A few thoughts on the neolite. We know that it took place in different regions at different times. Certainly there was a reason for this? Population increase, over-hunting?

Up to this point man lived from the hunt and wild fruits / roots / mushrooms etc. Afterwards of cultivated field fruits, (presumably) by cultivated fruits and other plants. Animals were domesticated, bred and formed into herds. All this has certainly taken some time, there should have been a transitional period? How can you imagine them? Ask our experts …:wink:

There absolutely were transition periods between what we characterized as the Neolithic and the Mesolithic period, which came before. These transitionary periods can be difficult to isolate due to the simple diagnostic techniques used to isolate and discriminate periods.

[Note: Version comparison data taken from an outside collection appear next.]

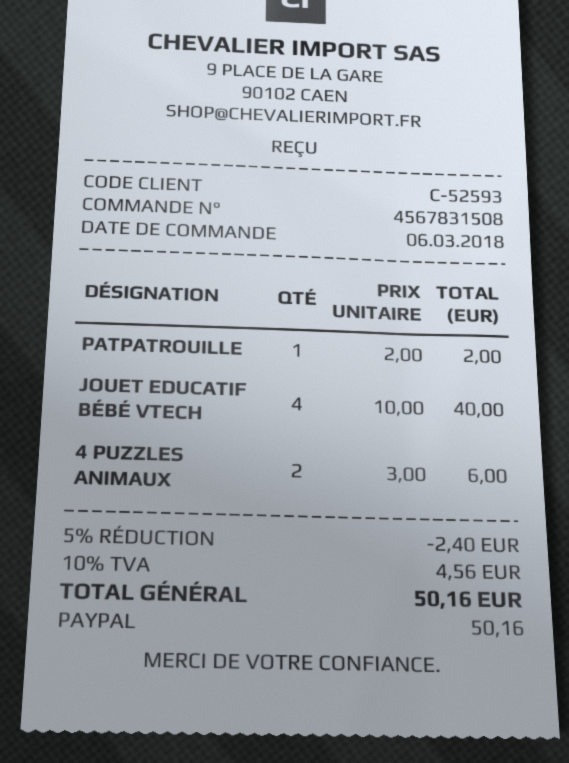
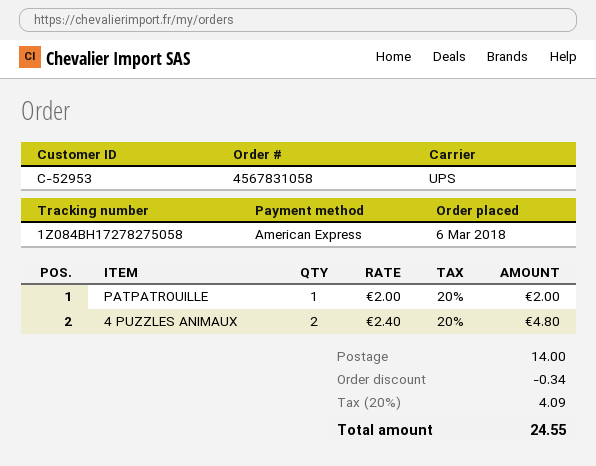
order number: 4567831508 -> 4567831058
customer number: C-52593 -> C-52953
payment method: PayPal -> American Express
JOUET EDUCATIF BÉBÉ VTECH: 4 x 10.00 = 40.00 -> none
4 PUZZLES ANIMAUX: 2 x 3.00 = 6.00 -> 2 x 2.40 = 4.80
discount: 2.40 -> 0.34
shipping: none -> 14.00
tax: 10% = 4.56 -> 20% = 4.09
total: 50.16 -> 24.55

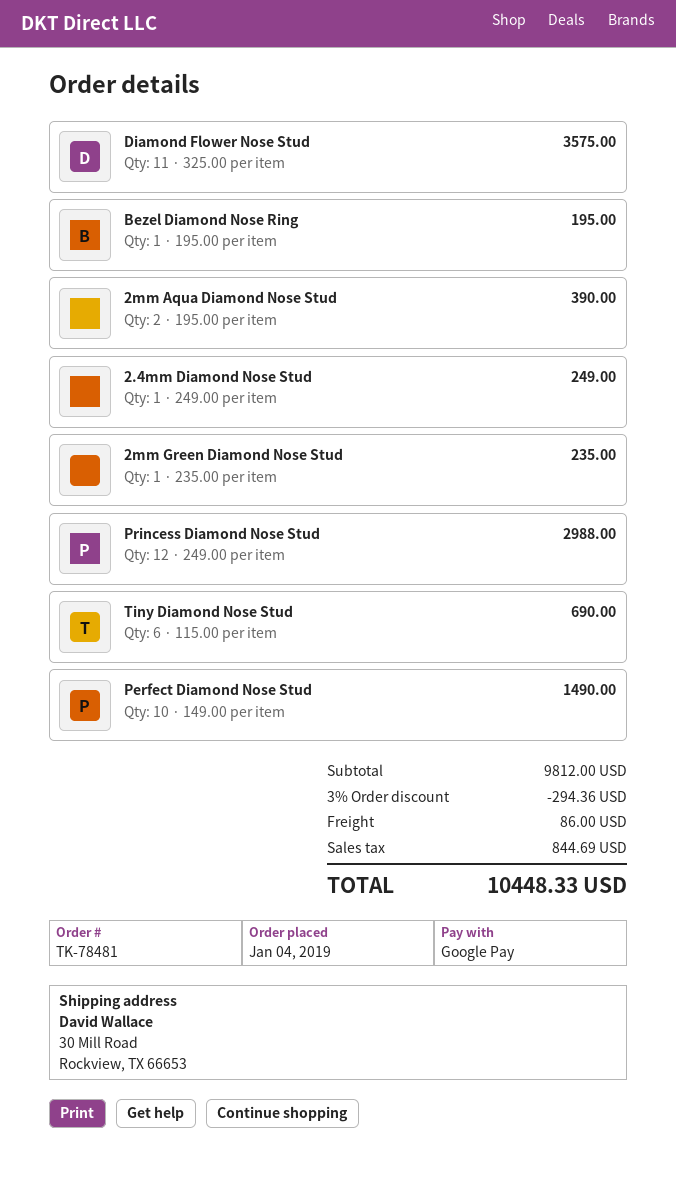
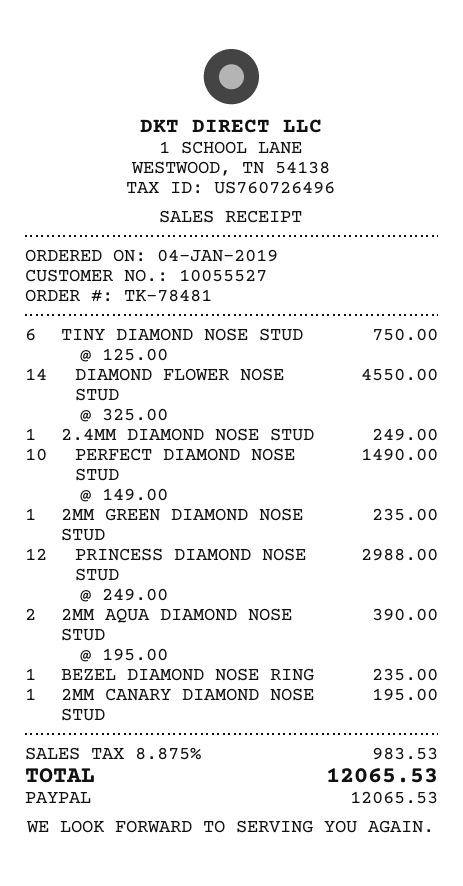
payment method: Google Pay -> PayPal
Diamond Flower Nose Stud: 11 x 325.00 = 3575.00 -> 14 x 325.00 = 4550.00
Bezel Diamond Nose Ring: 1 x 195.00 = 195.00 -> 1 x 235.00 = 235.00
Tiny Diamond Nose Stud: 6 x 115.00 = 690.00 -> 6 x 125.00 = 750.00
2MM CANARY DIAMOND NOSE STUD: none -> 1 x 195.00 = 195.00
discount: 3% = 294.36 -> none
shipping: 86.00 -> none
tax: 844.69 -> 983.53
total: 10448.33 -> 12065.53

The difference in the beginning and end of periods, with respect to location, involves not only the degree by which new technologies spread, but also significant additional variables, such as geographic location, societal pressures, environmental pressures, and other such factors. I specifically like the very early Neolithic, as societies in Europe transitioned from the late Mesolithic.

This woman is a very late Mesolithic person from northumbria, UK, c. 5500BCE. Her clothing is mostly made from leather. Her people hunted and gathered, but there was some experimental farming. The actual point at which she transitions to Neolithic is somewhat hard to pinpoint.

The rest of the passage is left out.